Segment Open

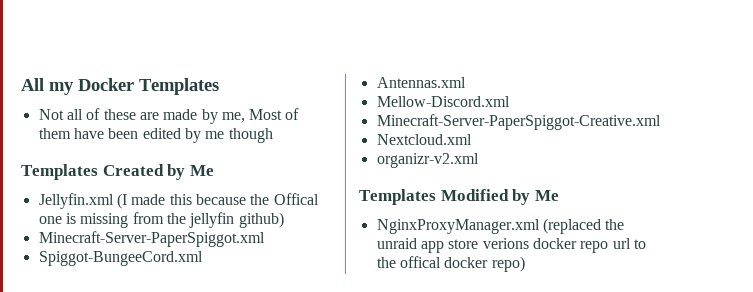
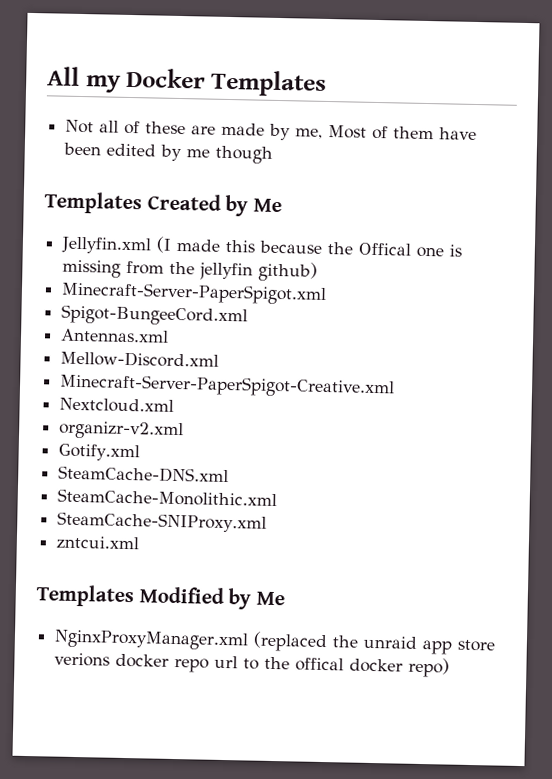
- Minecraft-Server-PaperSpiggot.xml
- Spiggot-BungeeCord.xml
+ Minecraft-Server-PaperSpigot.xml
+ Spigot-BungeeCord.xml
- Minecraft-Server-PaperSpiggot-Creative.xml
+ Minecraft-Server-PaperSpigot-Creative.xml
+ Gotify.xml
+ SteamCache-DNS.xml
+ SteamCache-Monolithic.xml
+ SteamCache-SNIProxy.xml
+ zntcui.xml

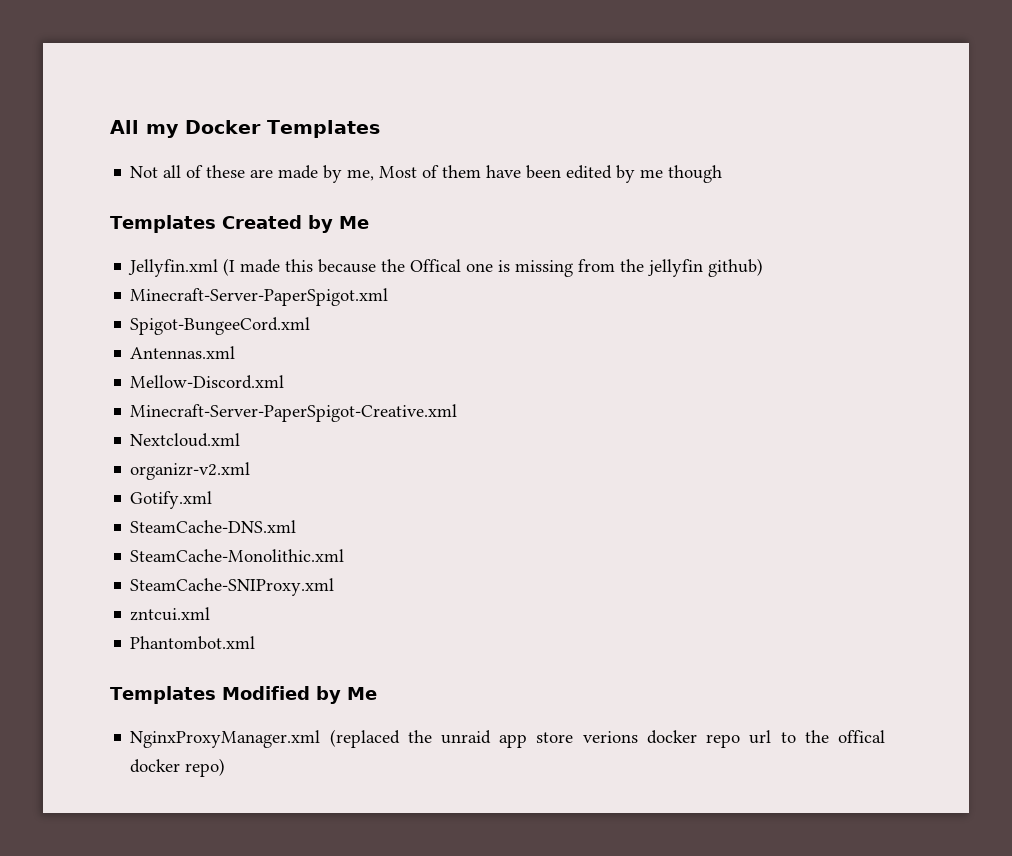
+ Phantombot.xml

Segment Closed

Exercise description -
From the entries above, say how many lines contain "PaperSpiggot". Only the number is wanted.

Task response -
2